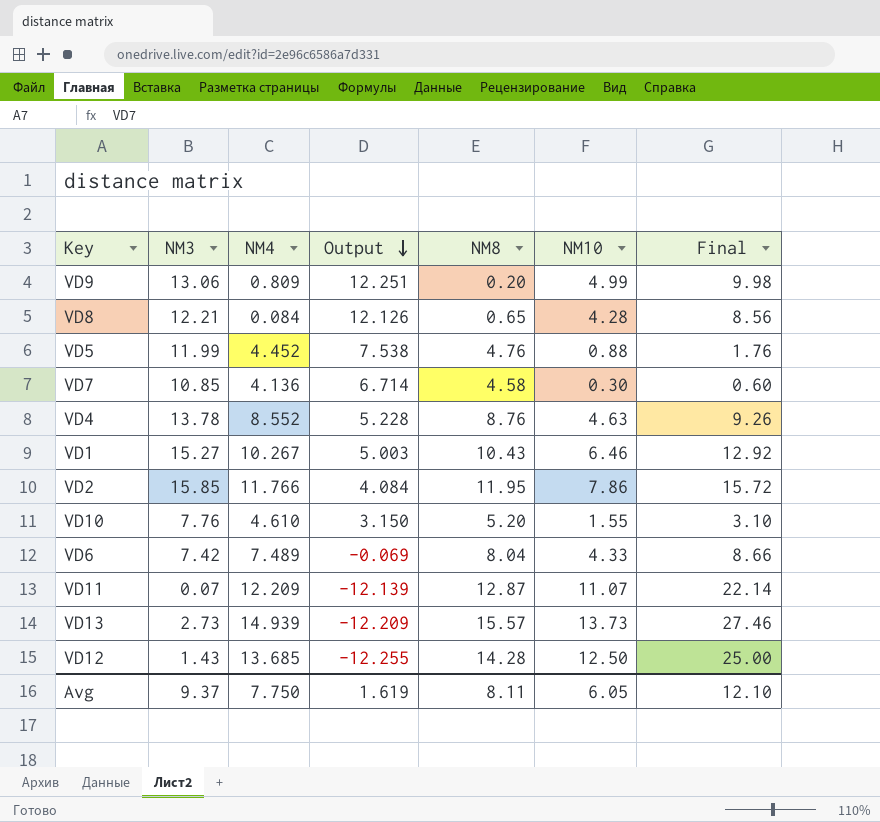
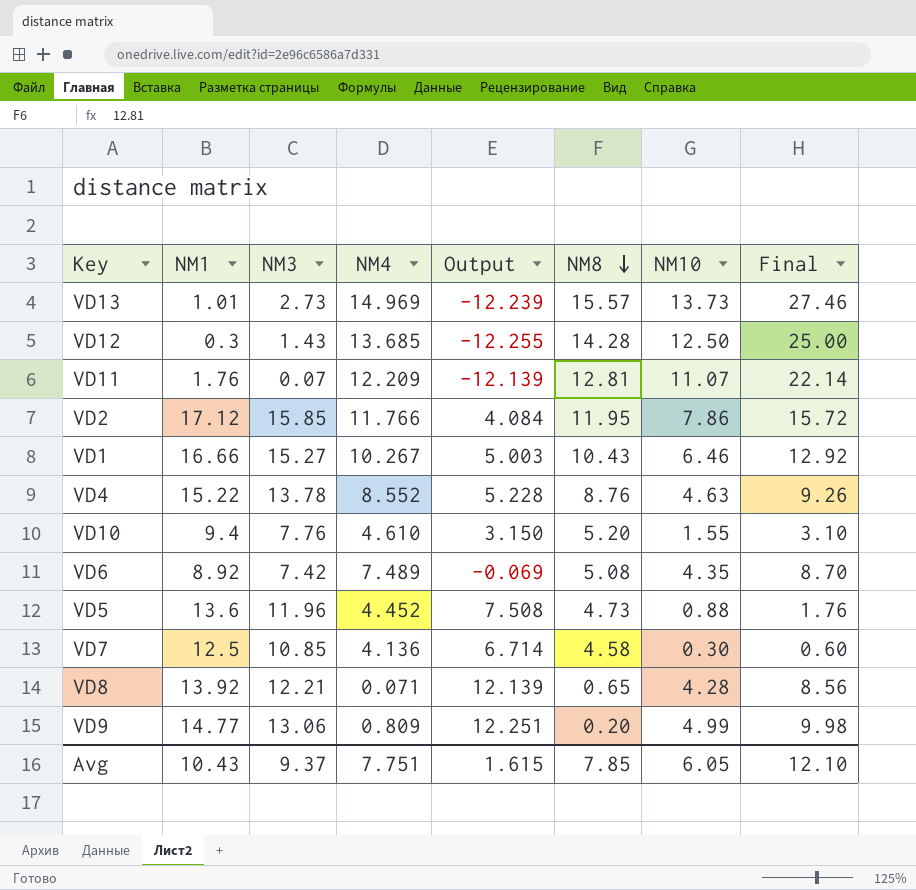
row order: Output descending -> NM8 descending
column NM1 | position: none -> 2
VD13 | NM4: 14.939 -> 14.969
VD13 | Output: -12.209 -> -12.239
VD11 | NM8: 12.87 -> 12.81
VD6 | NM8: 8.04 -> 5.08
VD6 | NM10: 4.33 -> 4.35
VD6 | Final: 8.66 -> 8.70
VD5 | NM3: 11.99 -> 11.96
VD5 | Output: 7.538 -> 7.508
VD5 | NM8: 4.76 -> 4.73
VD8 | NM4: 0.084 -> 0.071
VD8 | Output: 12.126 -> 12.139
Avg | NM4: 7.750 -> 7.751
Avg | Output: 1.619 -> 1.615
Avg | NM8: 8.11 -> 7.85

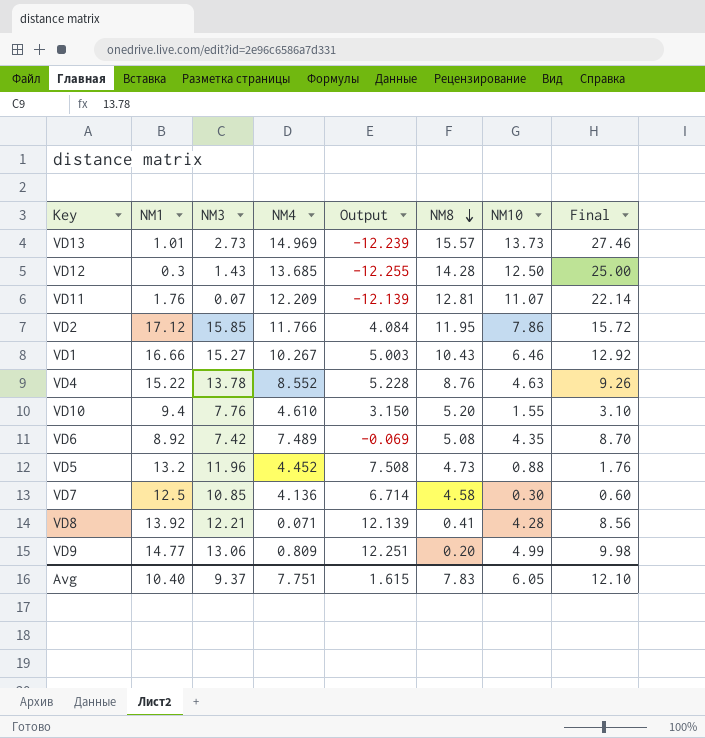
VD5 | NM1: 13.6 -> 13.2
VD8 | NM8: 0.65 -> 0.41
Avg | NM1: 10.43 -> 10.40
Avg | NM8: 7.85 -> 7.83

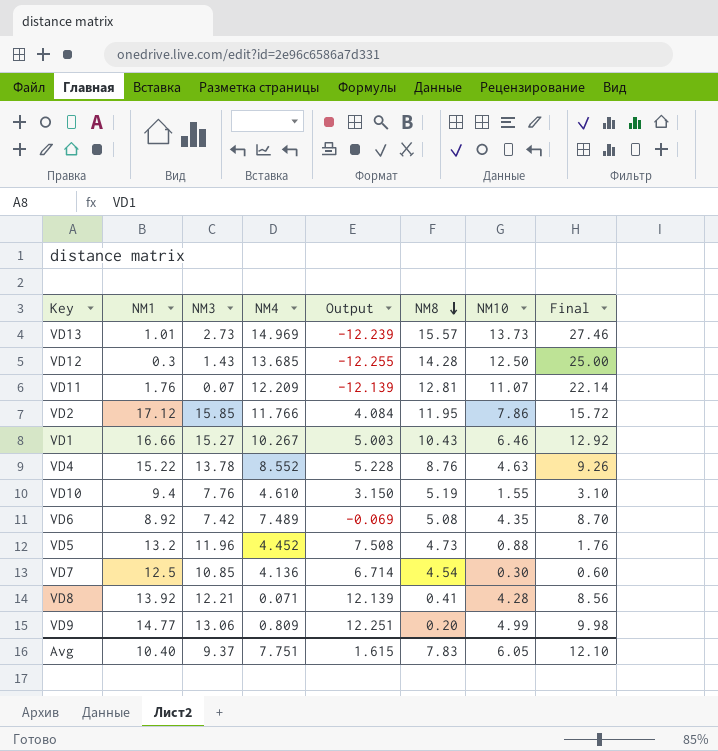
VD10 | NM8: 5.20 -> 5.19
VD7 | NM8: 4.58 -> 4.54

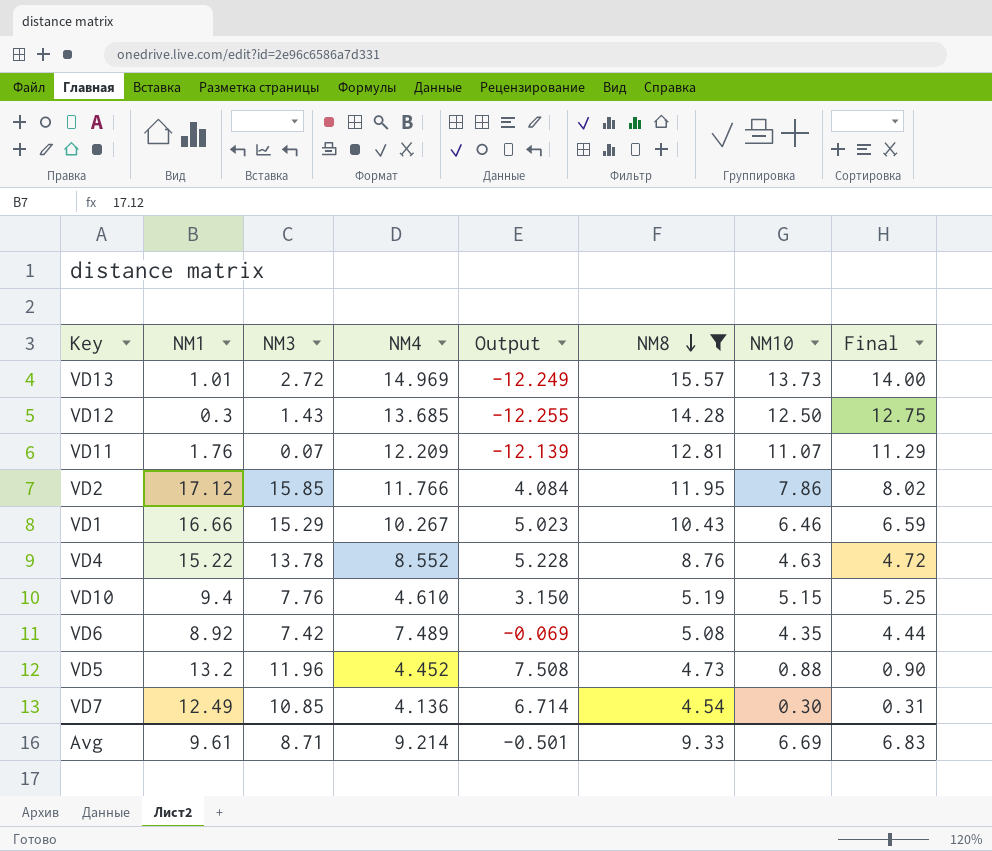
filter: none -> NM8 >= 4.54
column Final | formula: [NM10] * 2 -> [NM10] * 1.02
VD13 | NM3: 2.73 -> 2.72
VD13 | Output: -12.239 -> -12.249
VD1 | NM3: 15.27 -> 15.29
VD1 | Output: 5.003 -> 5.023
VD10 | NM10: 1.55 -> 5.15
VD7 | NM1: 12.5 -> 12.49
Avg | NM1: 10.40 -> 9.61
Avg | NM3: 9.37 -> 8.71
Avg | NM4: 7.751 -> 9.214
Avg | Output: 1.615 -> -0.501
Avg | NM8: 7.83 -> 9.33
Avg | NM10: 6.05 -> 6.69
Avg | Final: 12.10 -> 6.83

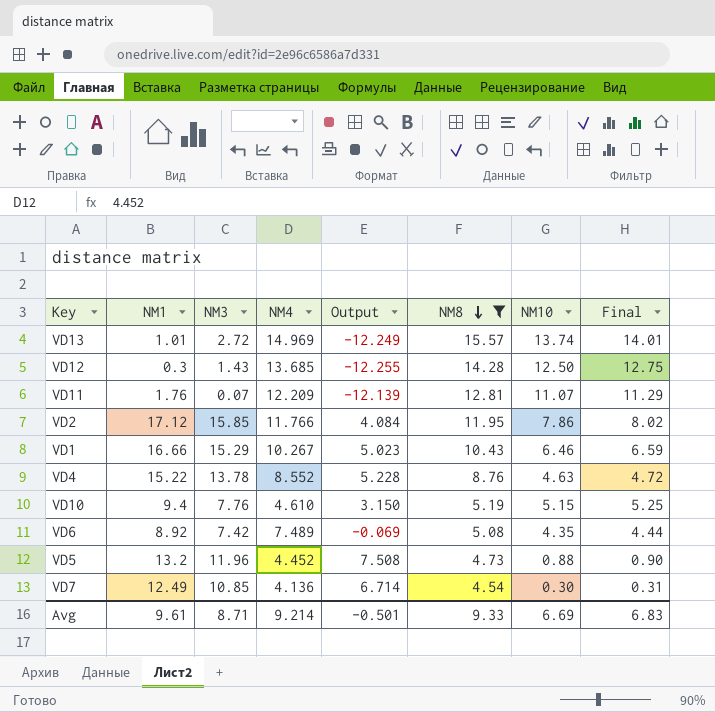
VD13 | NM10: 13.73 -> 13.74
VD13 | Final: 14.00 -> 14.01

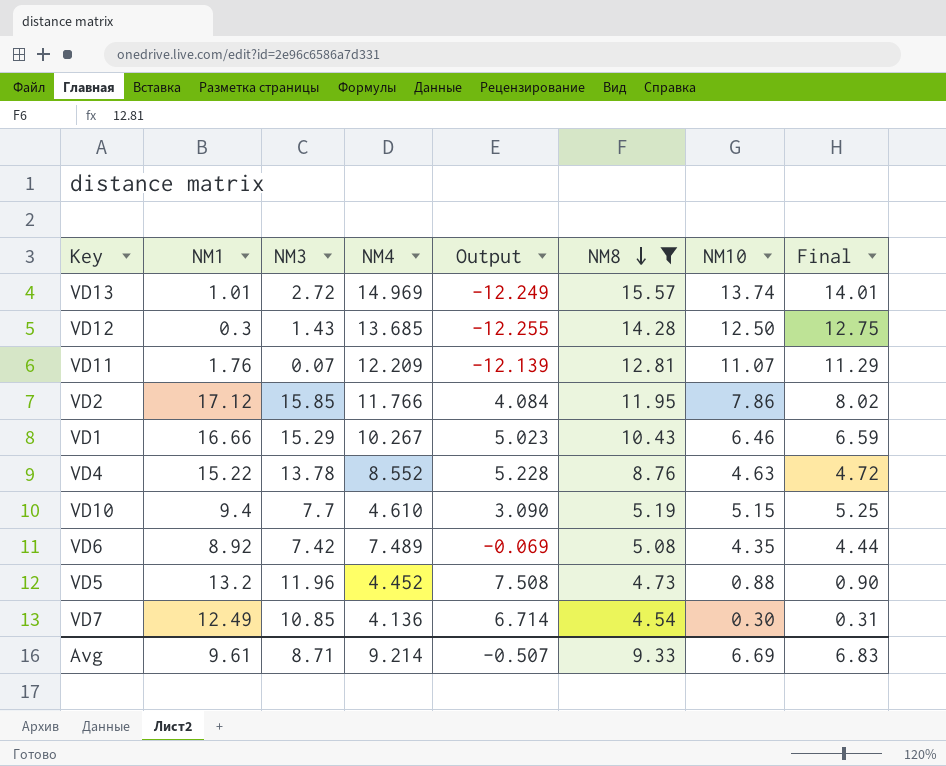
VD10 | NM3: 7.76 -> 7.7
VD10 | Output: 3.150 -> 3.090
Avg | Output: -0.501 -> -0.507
...
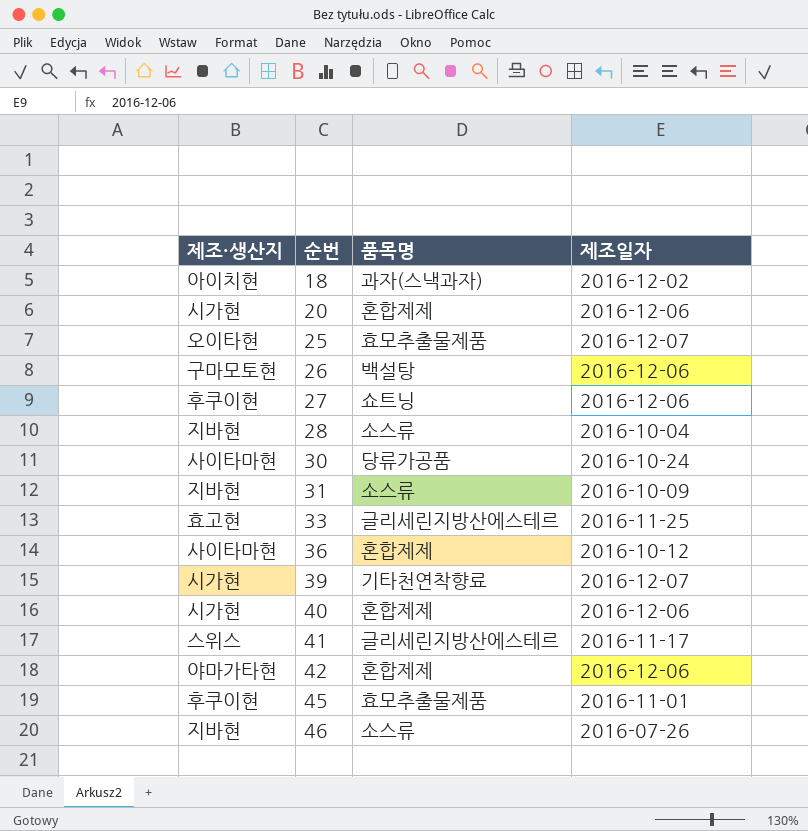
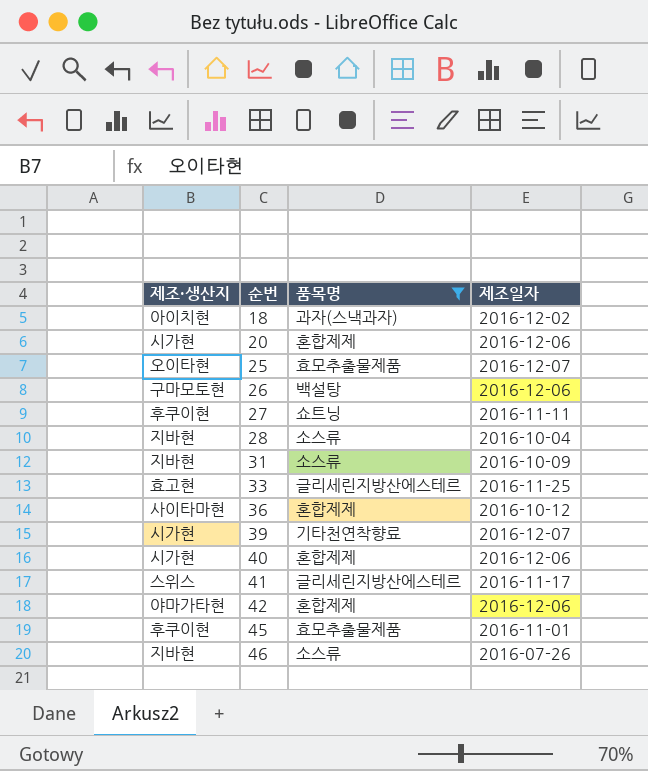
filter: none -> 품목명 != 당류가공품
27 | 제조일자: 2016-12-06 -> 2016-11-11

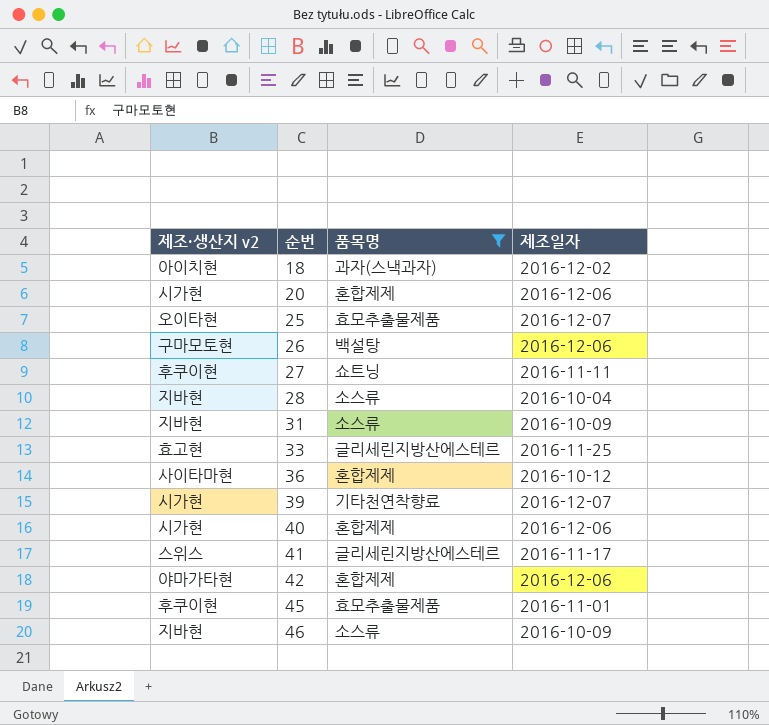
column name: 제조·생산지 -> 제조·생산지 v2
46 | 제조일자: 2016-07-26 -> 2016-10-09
---
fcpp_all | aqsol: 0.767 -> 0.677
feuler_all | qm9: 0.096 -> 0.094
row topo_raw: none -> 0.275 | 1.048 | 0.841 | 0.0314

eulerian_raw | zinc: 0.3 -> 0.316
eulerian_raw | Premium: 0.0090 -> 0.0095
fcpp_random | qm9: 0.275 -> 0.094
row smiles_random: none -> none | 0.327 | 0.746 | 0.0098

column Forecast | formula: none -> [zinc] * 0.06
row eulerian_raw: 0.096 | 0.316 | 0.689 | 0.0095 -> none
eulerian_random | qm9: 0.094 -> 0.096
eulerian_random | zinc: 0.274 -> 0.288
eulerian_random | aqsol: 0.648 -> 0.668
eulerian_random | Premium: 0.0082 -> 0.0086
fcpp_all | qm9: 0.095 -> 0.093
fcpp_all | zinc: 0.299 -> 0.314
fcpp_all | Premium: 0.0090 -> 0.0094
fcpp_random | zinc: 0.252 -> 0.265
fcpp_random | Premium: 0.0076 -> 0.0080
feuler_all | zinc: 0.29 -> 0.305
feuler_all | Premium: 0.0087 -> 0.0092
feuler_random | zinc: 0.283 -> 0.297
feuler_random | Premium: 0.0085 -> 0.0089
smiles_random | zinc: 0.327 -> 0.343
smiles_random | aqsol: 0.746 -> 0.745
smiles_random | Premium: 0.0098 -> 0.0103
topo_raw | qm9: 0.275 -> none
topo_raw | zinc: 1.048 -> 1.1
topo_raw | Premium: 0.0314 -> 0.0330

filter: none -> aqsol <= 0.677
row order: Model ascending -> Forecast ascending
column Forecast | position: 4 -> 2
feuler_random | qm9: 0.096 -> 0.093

## REQUIRED ACTION
Could you restate word for word the lines above, from the one that contains "column name: 제조·생산지 -> 제조·생산지 v2" through the one that contains "46 | 제조일자: 2016-07-26 -> 2016-10-09", and no others?

## RESPONSE TO THE TASK
column name: 제조·생산지 -> 제조·생산지 v2
46 | 제조일자: 2016-07-26 -> 2016-10-09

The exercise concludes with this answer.